# Moreton day trip 14/7/07



## boggeyman (Nov 18, 2006)

Hi all
I have booked my ticket for this comming saturday $60.00 the barge leaves 8am sharp you must be there ready to bord by no later than 730am yak's must be trolleyed. if there is anyone that not got a trolley the 1 i have can piggie back anouther yak if needed. you can book anytime & pay on the day. they can take up to 12 yak's

Combie Trader
Thurecht Parade 
Scarborough QLD 4020 
Phone (07) 3203 6399 
Fax (07) 3880 1725 
mailto:[email protected]

I hope 2 see a few going


----------



## ArWeTherYet (Mar 25, 2007)

I'm booked in

Long term weather is looking good for Saturday.


----------



## boggeyman (Nov 18, 2006)

Hi
Its allways good over there evean if the wind is up there is allways some were to fish. i cant wait.


----------



## Shoey (Aug 30, 2005)

Sorry to say that I cant make it. My son's first game of AFL due to breaking his collarbone earlier in the year and I better not choose to go fishing. Good luck, and make sure you take a few photo's.


----------



## boggeyman (Nov 18, 2006)

Hi 
well ar-we-there-yet
so far it looks like its just me & you going this weekend i hope more come on as the weekend comes closer.
It will be a good day.


----------



## ArWeTherYet (Mar 25, 2007)

Hi boggyman will PM you my phone number.

Do you have an esky around the 50 ltr mark? 
I have a fibre glass one but its a pain to carry.
I can help you cart it. I dont see a problem with leaving one on the top side of the beach. I will be leaving a few belongings in a bag on the beach. 
Would be good to have something if we get a feed........might have to fold the fish a couple of times to fit them in. :? :lol:


----------



## boggeyman (Nov 18, 2006)

Hi 
i have 2 eskie's 1 is a 15 lt & 25lt i can bring both i use the 25lt on the back of my yak as any bigger will not fit on my yak. with both i think we will have things coveredi sent u a PM with my mobile number 
i was thinking about not taking a anchor but i since have been informed i will need 1. :?


----------



## ArWeTherYet (Mar 25, 2007)

I will just use a sea anchor to slow the drifts down and keep me pointed in the right direction.

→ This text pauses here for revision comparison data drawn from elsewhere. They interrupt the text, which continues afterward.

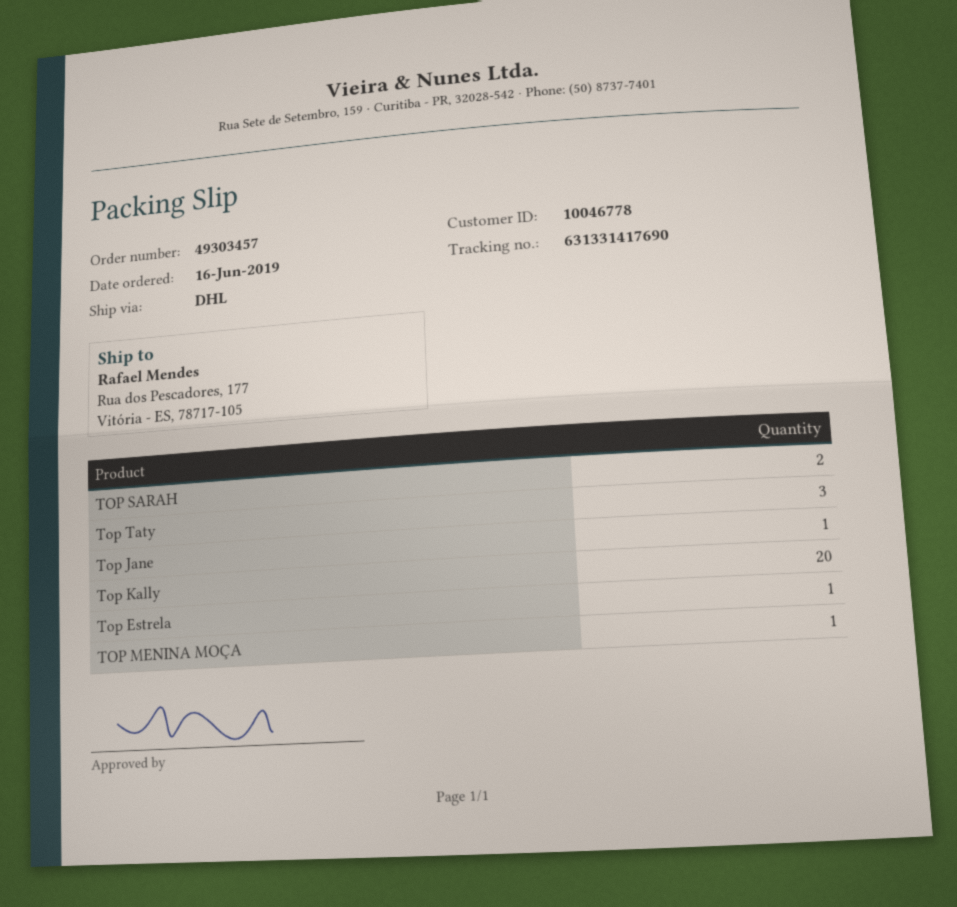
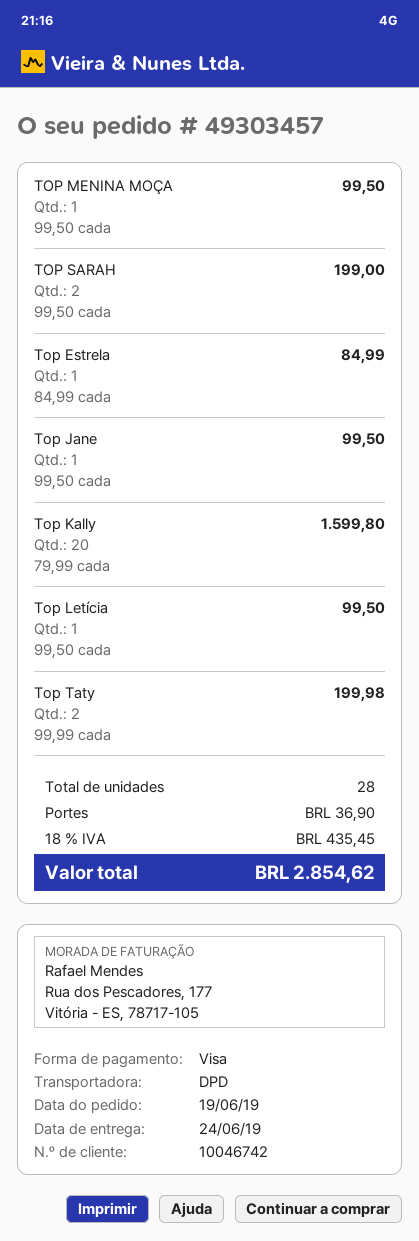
order date: 2019-06-16 -> 2019-06-19
customer number: 10046778 -> 10046742
shipping method: DHL -> DPD
Top Taty: 3 -> 2
Top Letícia: none -> 1

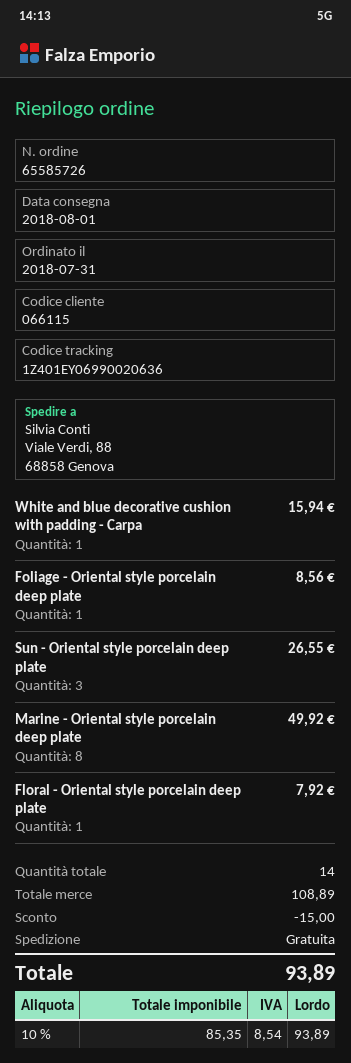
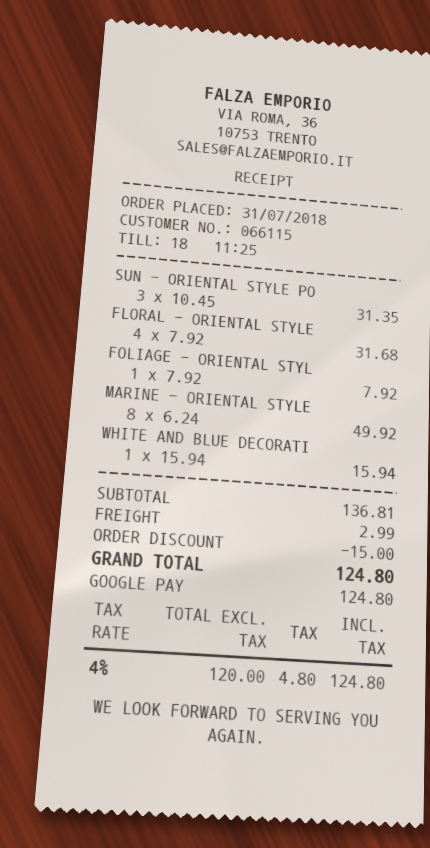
Foliage - Oriental style porcelain deep plate: 1 for 8.56 -> 1 for 7.92
Sun - Oriental style porcelain deep plate: 3 for 26.55 -> 3 for 31.35
Floral - Oriental style porcelain deep plate: 1 for 7.92 -> 4 for 31.68
subtotal: 108.89 -> 136.81
shipping: 0.00 -> 2.99
net: 85.35 -> 120.00
tax: 10% = 8.54 -> 4% = 4.80
total: 93.89 -> 124.80

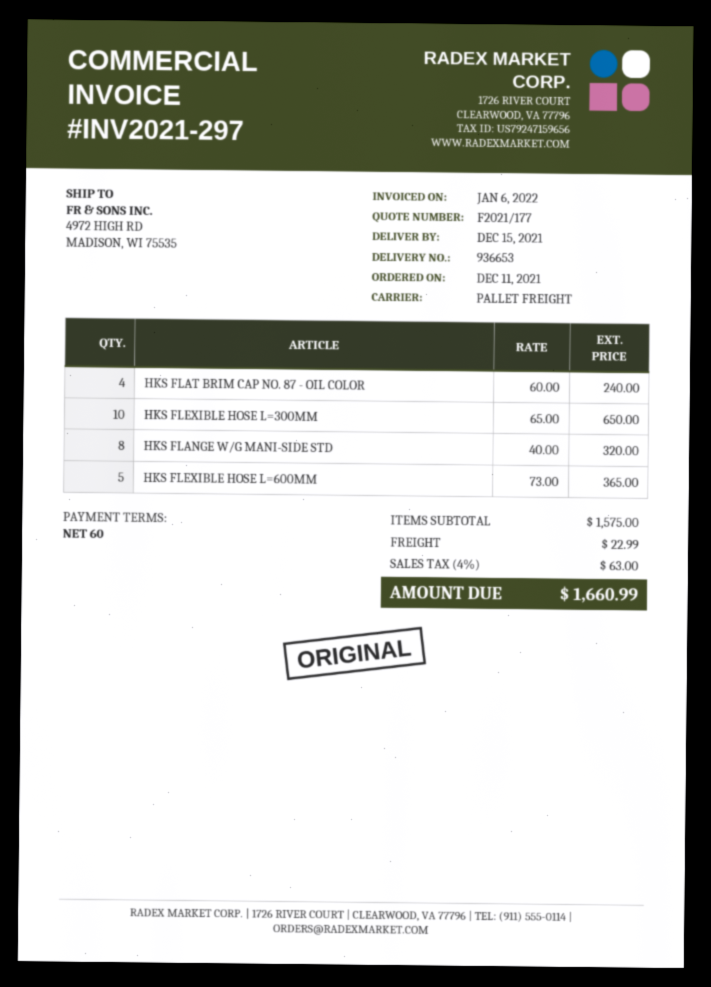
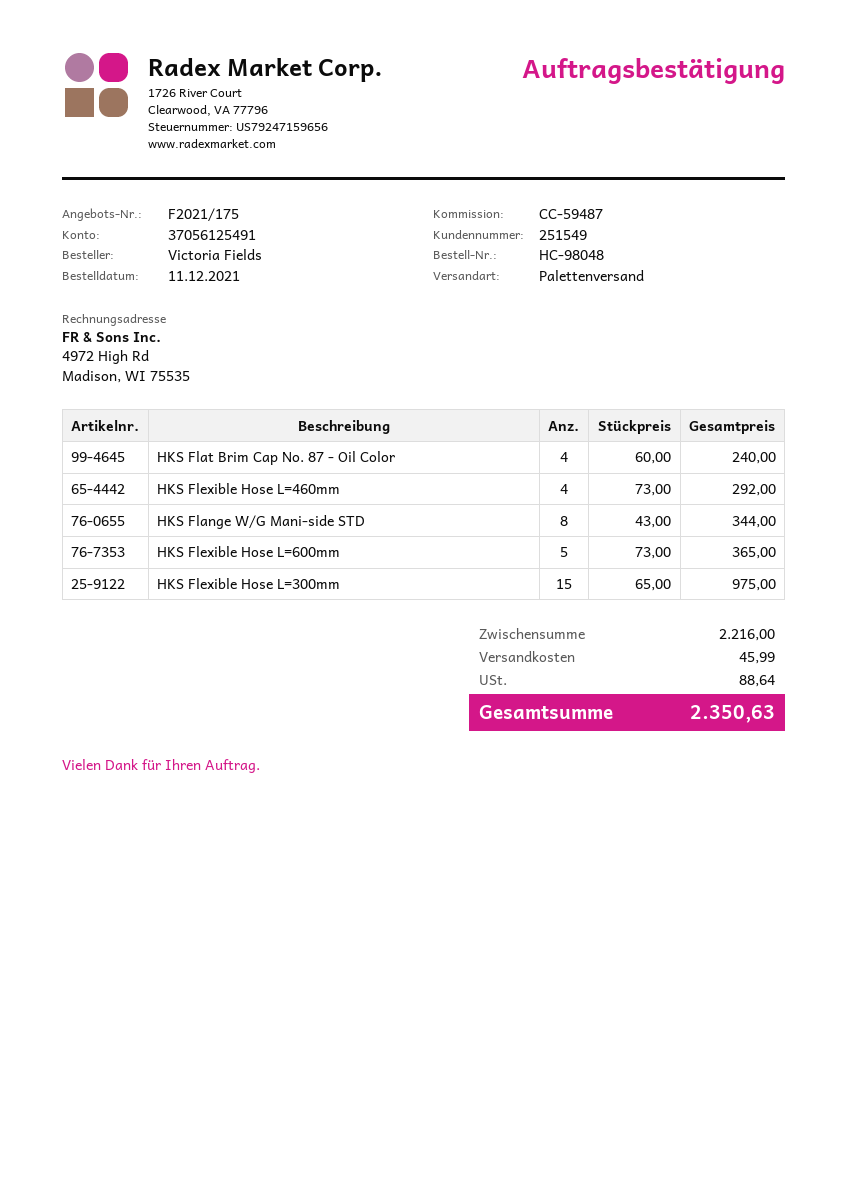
quote number: F2021/177 -> F2021/175
HKS FLEXIBLE HOSE L=300MM: 10 x 65.00 = 650.00 -> 15 x 65.00 = 975.00
HKS FLANGE W/G MANI-SIDE STD: 8 x 40.00 = 320.00 -> 8 x 43.00 = 344.00
HKS Flexible Hose L=460mm: none -> 4 x 73.00 = 292.00
subtotal: 1575.00 -> 2216.00
shipping: 22.99 -> 45.99
tax: 63.00 -> 88.64
total: 1660.99 -> 2350.63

Its a pain in the bum to use a anchor over there, you'll need big muscles to get off the bottom and that is if it holds. The water will be around 20 mtrs deep and the current can run quite fast through there. Plus you'll have to use more lead to keep your bait down if you anchor.

I carry a 25 ltsr esky on the yak to. I think I have a 40 ltr plastic esky under the house some where might bring that to.


----------



## Safa (Aug 4, 2006)

Hi Guys ,
I was intersted and would have joined you but awoke this morning with the dam flu and feel really crap so im going to pull the plug this w.end .
Definately want to fish there so maybe another time .
Tight lines ................
Safa


----------



## JimH (Apr 10, 2007)

Boggy/Paul

Plan to book tomorrow PM.

As I don't catch fish, will not need to bring an esky, unless you guys think you will catch excess! if that's the case I will assist.

JimH


----------



## ArWeTherYet (Mar 25, 2007)

On ya Jim... 

Bring a harpoon ya never know when a Humpback will swim past.... :lol:

Come on safa dont let a little runny nose stop you....


----------



## Nodds (Feb 28, 2007)

good luck hope you get a few

nodds


----------



## JimH (Apr 10, 2007)

Boggy and Paul

I have booked - not sure about the harpoon though, Greenpeace may harrass us!

Jim


----------



## boggeyman (Nov 18, 2006)

Hi 
jim dont wory about the greenies i got that covered  
its good to see more onbord there will be lot's of next time's


----------



## ArWeTherYet (Mar 25, 2007)

Still looking alright. Might be a bit blowy early, but that should slow down during the morning.
At least its blowing the same way thew tide is running while where fishing. 

See you blokes in the morning, I'll be there by 7.


----------



## boggeyman (Nov 18, 2006)

Hi
yak is packed bait is chilling rods riged see ya's 7am


----------